On this day in 1957, Canadian diplomat Lester B. Pearson won the Nobel Peace Prize for “saving the world” with a UN peacekeeping force, during the Suez Crisis in the Middle East.
Before he became Canada’s prime minister, Pearson founded the United Nations Emergency Force in 1956, to force Britain, France, and Israel to withdraw from a military operation in Egypt. The UN peacekeepers went to Egypt as a neutral party in the conflict, while the UN, the U.S., and the Soviet Union sided with Egypt, and pressured the aggressors to withdraw. They eventually did so, ending a push to unseat Egypt’s president at the time.

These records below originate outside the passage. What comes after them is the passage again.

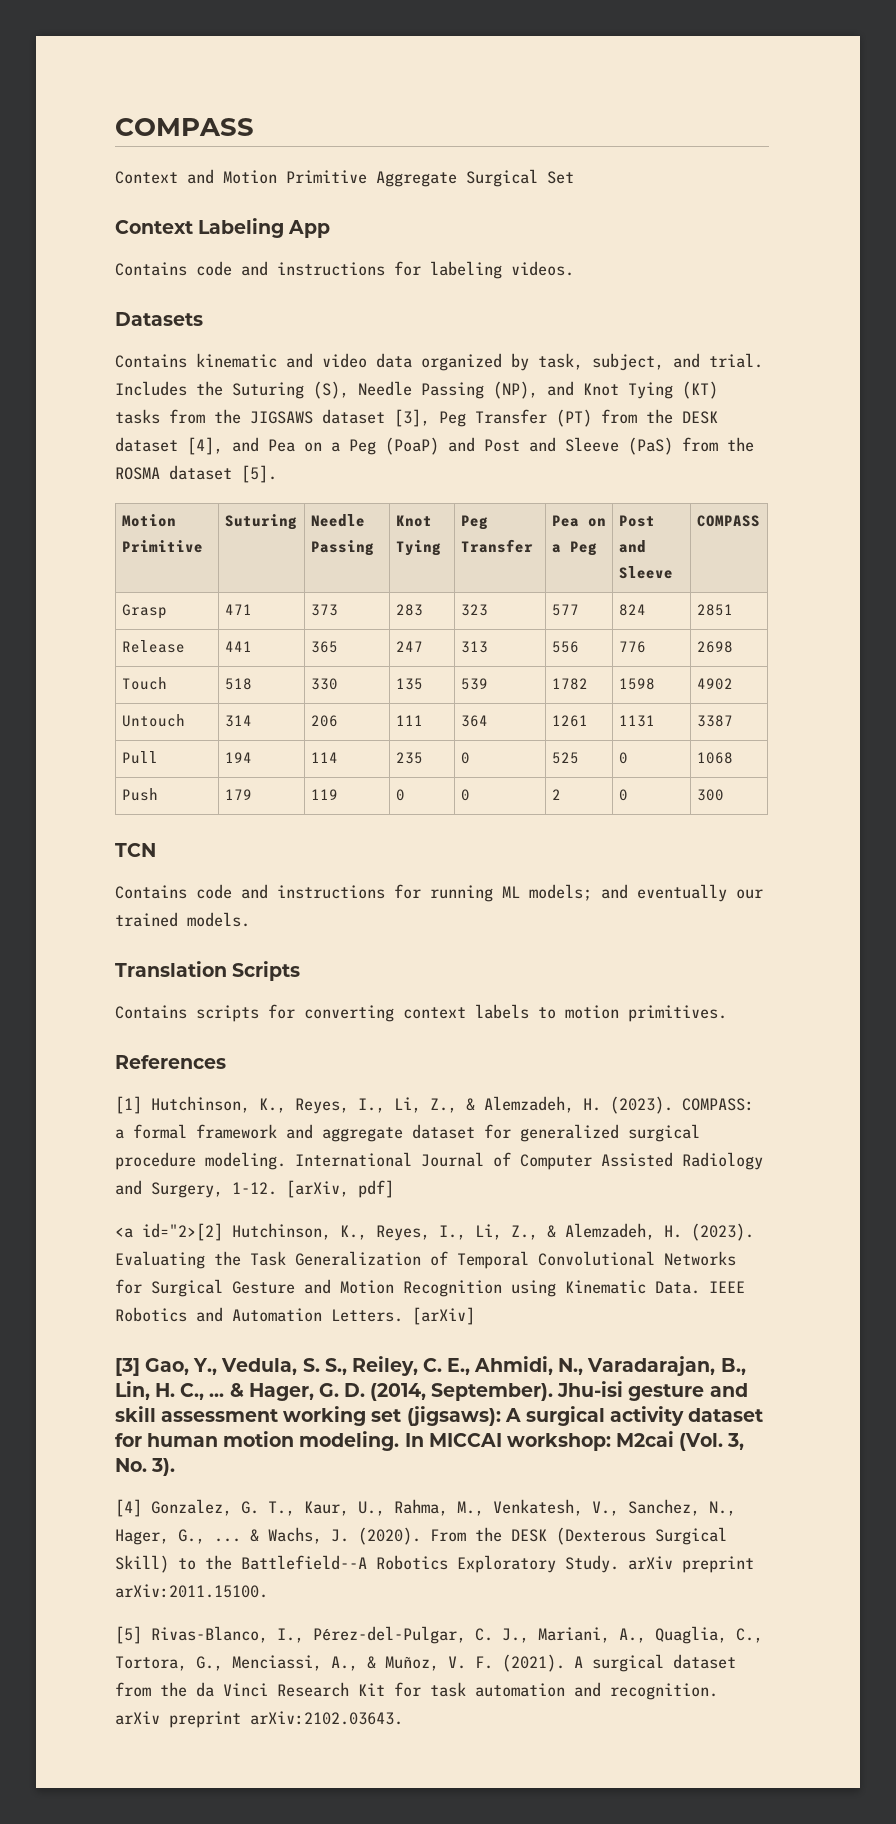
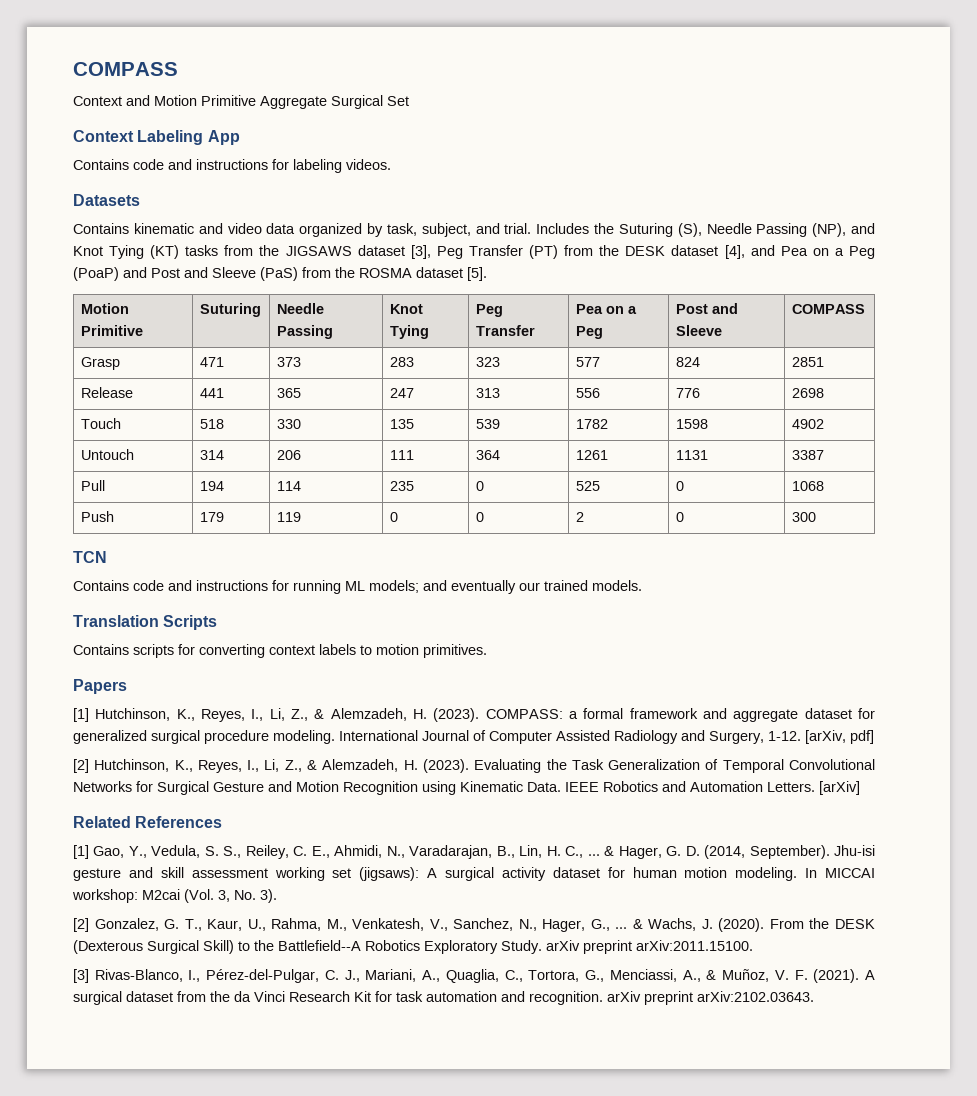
- References
+ Papers
- <a id="2>[2] Hutchinson, K., Reyes, I., Li, Z., & Alemzadeh, H. (2023).
+ [2] Hutchinson, K., Reyes, I., Li, Z., & Alemzadeh, H. (2023).
- [3] Gao, Y., Vedula, S. S., Reiley, C. E., Ahmidi, N., Varadarajan, B., Lin, H. C., ...
+ Related References
+ [1] Gao, Y., Vedula, S. S., Reiley, C. E., Ahmidi, N., Varadarajan, B., Lin, H. C., ...
- [4] Gonzalez, G. T., Kaur, U., Rahma, M., Venkatesh, V., Sanchez, N., Hager, G., ...
+ [2] Gonzalez, G. T., Kaur, U., Rahma, M., Venkatesh, V., Sanchez, N., Hager, G., ...
- [5] Rivas-Blanco, I., Pérez-del-Pulgar, C. J., Mariani, A., Quaglia, C., Tortora, G., Menciassi, A., & Muñoz, V. F. (2021).
+ [3] Rivas-Blanco, I., Pérez-del-Pulgar, C. J., Mariani, A., Quaglia, C., Tortora, G., Menciassi, A., & Muñoz, V. F. (2021).

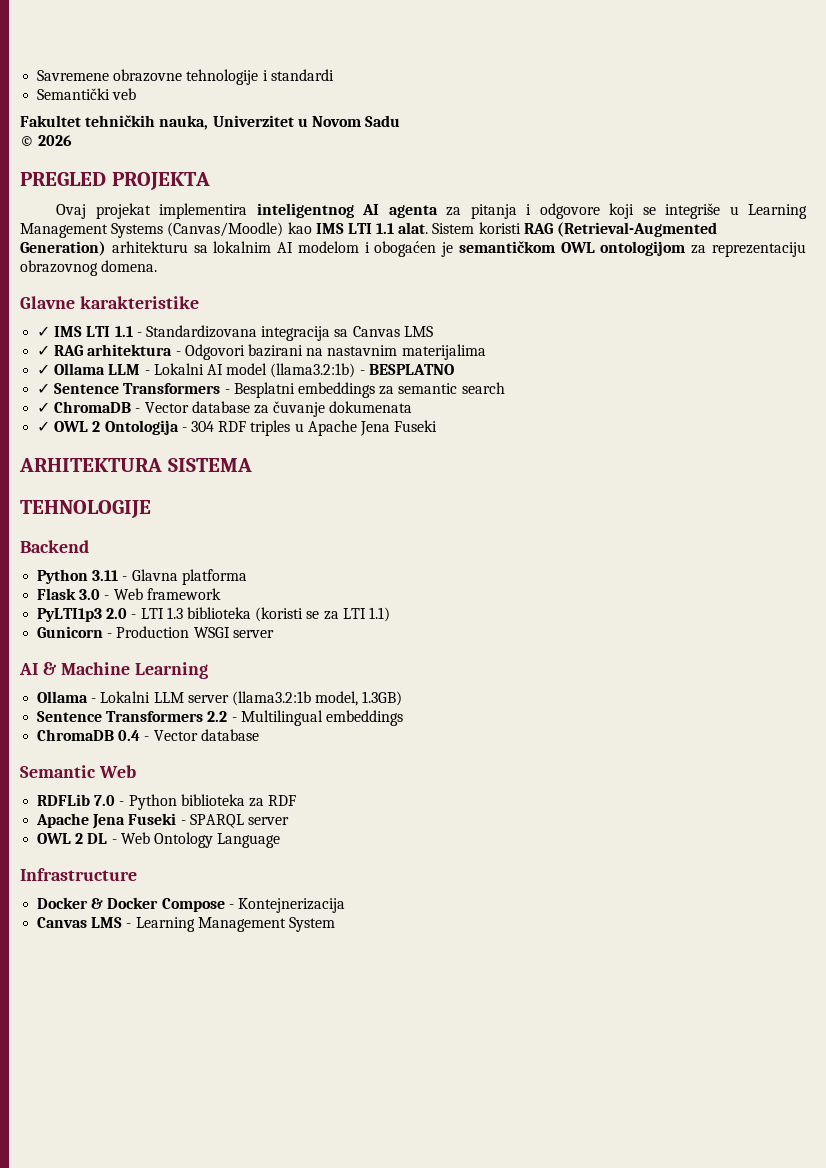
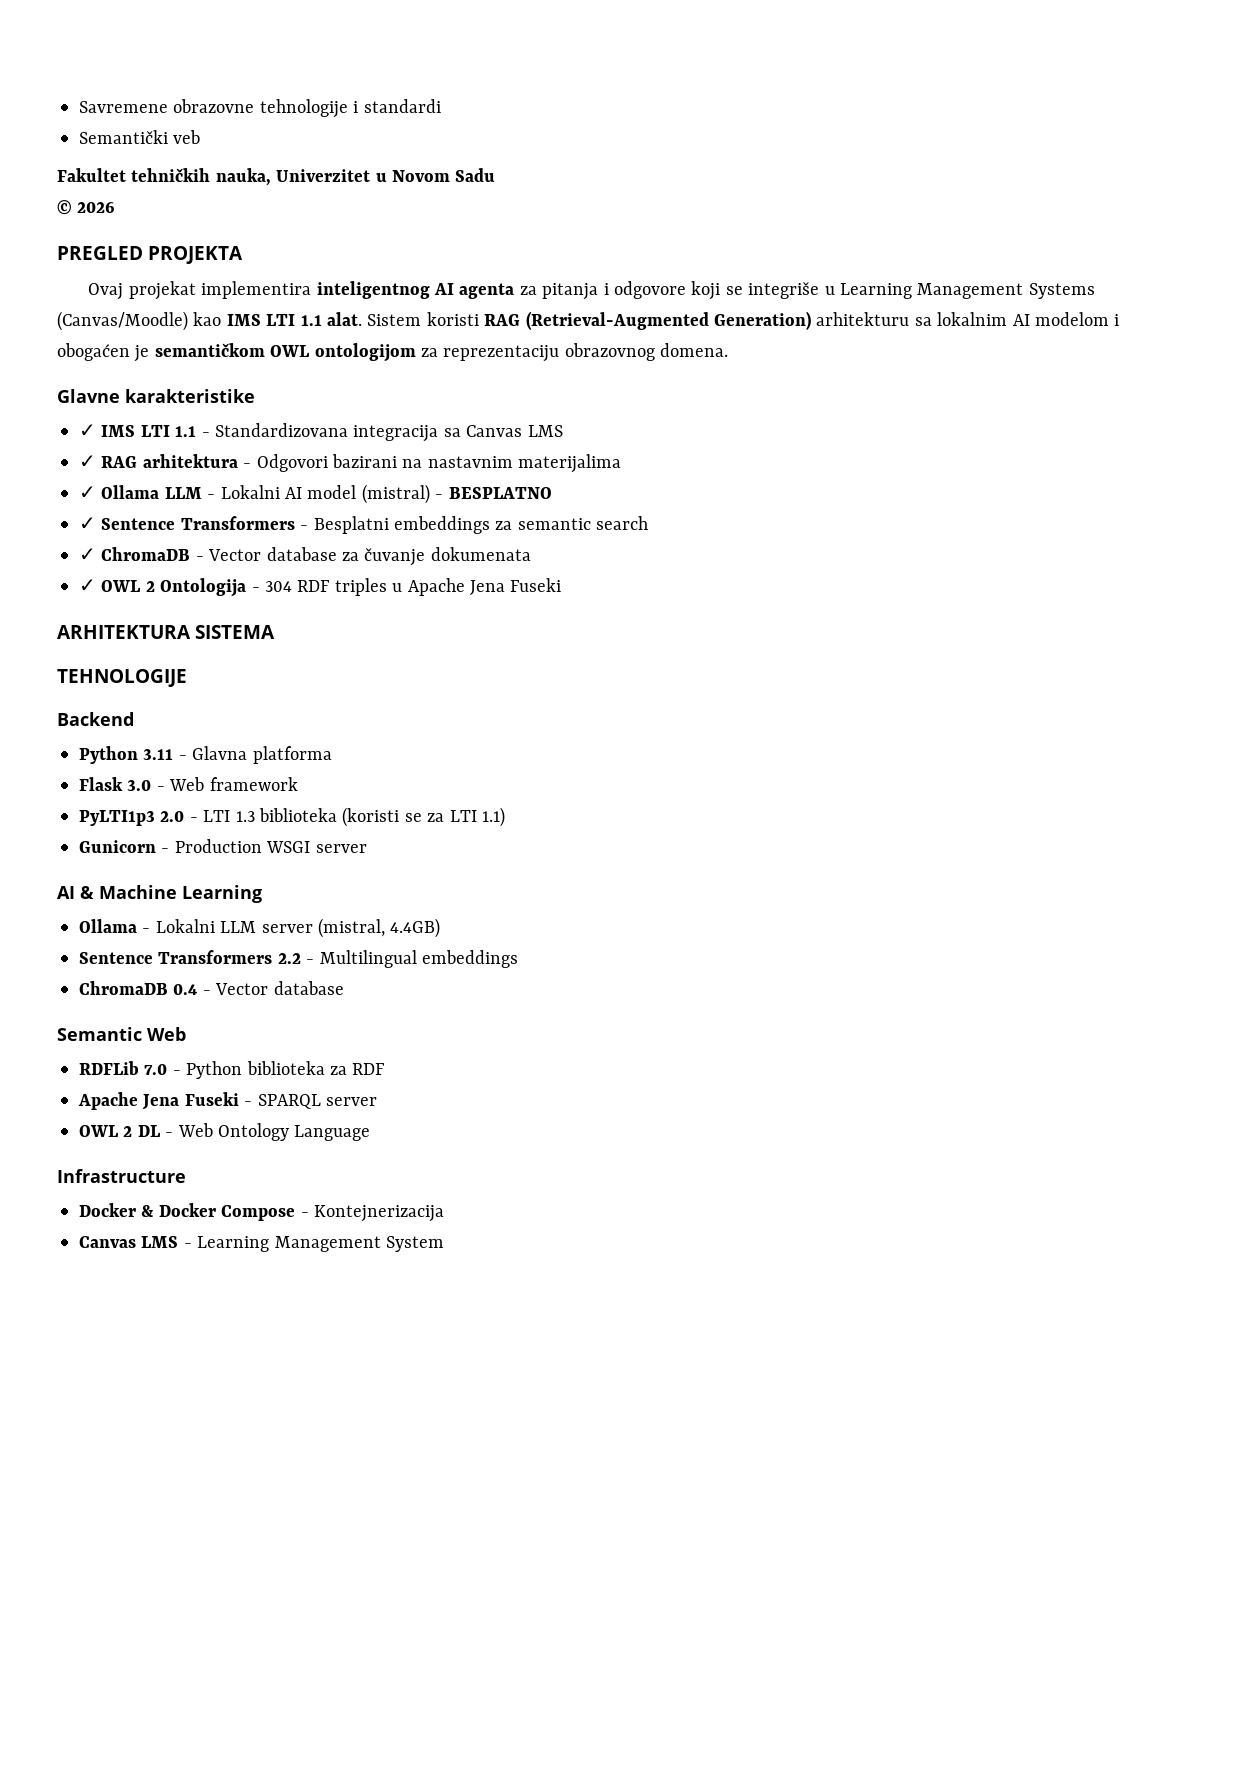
- ✓ Ollama LLM - Lokalni AI model (llama3.2:1b) - BESPLATNO
+ ✓ Ollama LLM - Lokalni AI model (mistral) - BESPLATNO
- Ollama - Lokalni LLM server (llama3.2:1b model, 1.3GB)
+ Ollama - Lokalni LLM server (mistral, 4.4GB)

“Never, since the end of the last war has the world situation been darker than during the Suez crisis, and never has the United Nations had a more difficult case to deal with,” Nobel Committee Chairman Gunnar Jahn said at Pearson’s award ceremony. “However, what actually happened has shown that moral force can be a bulwark against aggression and that it is possible to make aggressive forces yield without resorting to power.”
“Therefore, it may well be said that the Suez crisis was a victory for the United Nations and for the man who contributed more than anyone else to save the world at that time. That man was Lester Pearson.”
At the time, Pearson was Canada’s foreign minister and representative with the UN, and it was he who proposed the idea of setting up a peacekeeping force. That peacekeeping force is still around today, due in part to the success it achieved in its first mission, on Pearson’s recommendation.
Following Jahn’s introduction at the award ceremony, Pearson began his acceptance speech with one of the most Canadian things he could possibly have said: he said he was sorry for not being able to understand Jahn’s Norwegian. He then spoke at length about Alfred Nobel’s desire to foster peace in the world, and of the need to put aside weapons to make that happen.
“Of all our dreams today there is none more important – or so hard to realize – than that of peace in the world,” Pearson said. “May we never lose our faith in it or our resolve to do everything that can be done to convert it one day into reality.”
* 1492 Columbus reaches the New World.
After sailing across the Atlantic Ocean, Italian explorer Christopher Columbus sights a Bahamian island, believing he has reached East Asia. His expedition went ashore the same day and claimed the land for Isabella and Ferdinand of Spain, who sponsored his attempt to find a western ocean route to China, India, and the fabled gold and spice islands of Asia.
Columbus was born in Genoa, Italy, in 1451. Little is known of his early life, but he worked as a seaman and then a maritime entrepreneur. He became obsessed with the possibility of pioneering a western sea route to Cathay (China), India, and the gold and spice islands of Asia. At the time, Europeans knew no direct sea route to southern Asia, and the route via Egypt and the Red Sea was closed to Europeans by the Ottoman Empire, as were many land routes. Contrary to popular legend, educated Europeans of Columbus’ day did believe that the world was round, as argued by St. Isidore in the seventh century. However, Columbus and most others underestimated the world’s size, calculating that East Asia must lie approximately where North America sits on the globe (they did not yet know that the Pacific Ocean existed).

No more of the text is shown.